Billionaire hedge fund manager Bill Ackman has staged a two-year war against Herbalife, betting that authorities in the US and other countries like China would ultimately determine the health-products retailer to be an illegal pyramid scheme.
Today Herbalife revealed that it had received a “civil investigative demand” from the Federal Trade Commission (FTC). The regulatory agency’s web site says it uses civil investigative demands to look into possible “unfair or deceptive acts or practices.”
The mere announcement is a much-needed shot in the arm for Ackman’s Pershing Square fund, which has spent nearly $1.2 billion shorting Herbalife shares (i.e., betting that the price will decline). The stock, which was up some 40% since Ackman first announced he was shorting it in 2012, tumbled sharply after the news broke, ending about 7% down on the day’s trading. Herbalife defended itself in a statement on its site:
Herbalife welcomes the inquiry given the tremendous amount of misinformation in the marketplace, and will cooperate fully with the FTC. We are confident that Herbalife is in compliance with all applicable laws and regulations. Herbalife is a financially strong and successful company, having created meaningful value for shareholders, significant opportunities for distributors and positively impacted the lives and health of its consumers for over 34 years.

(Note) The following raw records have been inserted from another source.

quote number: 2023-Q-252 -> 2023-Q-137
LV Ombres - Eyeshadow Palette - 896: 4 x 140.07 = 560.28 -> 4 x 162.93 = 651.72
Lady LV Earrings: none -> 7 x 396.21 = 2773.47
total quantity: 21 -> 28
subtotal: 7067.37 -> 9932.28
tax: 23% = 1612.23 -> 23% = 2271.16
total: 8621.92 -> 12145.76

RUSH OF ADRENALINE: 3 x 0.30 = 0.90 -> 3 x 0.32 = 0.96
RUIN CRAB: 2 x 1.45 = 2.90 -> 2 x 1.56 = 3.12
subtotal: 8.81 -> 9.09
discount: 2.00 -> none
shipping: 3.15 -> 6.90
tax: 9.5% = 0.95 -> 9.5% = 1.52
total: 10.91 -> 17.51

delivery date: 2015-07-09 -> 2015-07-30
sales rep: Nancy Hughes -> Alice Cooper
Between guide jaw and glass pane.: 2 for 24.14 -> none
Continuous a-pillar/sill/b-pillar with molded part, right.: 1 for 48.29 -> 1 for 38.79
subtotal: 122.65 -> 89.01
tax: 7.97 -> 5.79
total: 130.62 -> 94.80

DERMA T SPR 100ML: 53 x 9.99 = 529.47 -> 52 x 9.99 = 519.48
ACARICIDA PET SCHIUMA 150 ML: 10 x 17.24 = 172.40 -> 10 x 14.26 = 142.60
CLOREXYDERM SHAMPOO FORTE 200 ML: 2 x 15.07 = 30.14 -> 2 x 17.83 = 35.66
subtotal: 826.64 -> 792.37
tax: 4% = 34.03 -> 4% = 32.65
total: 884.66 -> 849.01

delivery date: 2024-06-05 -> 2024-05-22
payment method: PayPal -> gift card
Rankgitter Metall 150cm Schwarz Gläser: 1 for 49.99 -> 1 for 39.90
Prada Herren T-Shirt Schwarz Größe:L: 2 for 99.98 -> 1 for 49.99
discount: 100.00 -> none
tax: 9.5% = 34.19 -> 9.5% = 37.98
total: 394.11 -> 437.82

The fight over Herbalife has been an oftentimes acrimonious battle between Ackman and other prominent investors who have bet that the stock would rise instead of falling. They include Carl Icahn, Dan Loeb (who held his stake for just two weeks) and George Soros (who trimmed his stake recently).
The contentious scene is eerily similar to Ackman’s six-year campaign against speciality insurance companies MBIA and Ambac back in 2007. Ackman eventually scored a $1.1 billion win on those deals, as documented in the book by former Bloomberg reporter Christine Richard.
Today’s news also comes seven months after Ackman threw in the towel on one of his biggest investments, a bullish bet on retailer JC Penney. That cost him nearly $500 million and dinged his reputation.
The high-profile jousting of billionaire hedge fund managers may look juvenile, but their antics are bringing the money flooding in. According to a recent Moody’s report, assets under management for activist funds—those that, like Ackman’s, put pressure on companies in an attempt to bring about changes that affect the share price—increased by 42% last year, to $93 billion from $65.5 billion in 2012.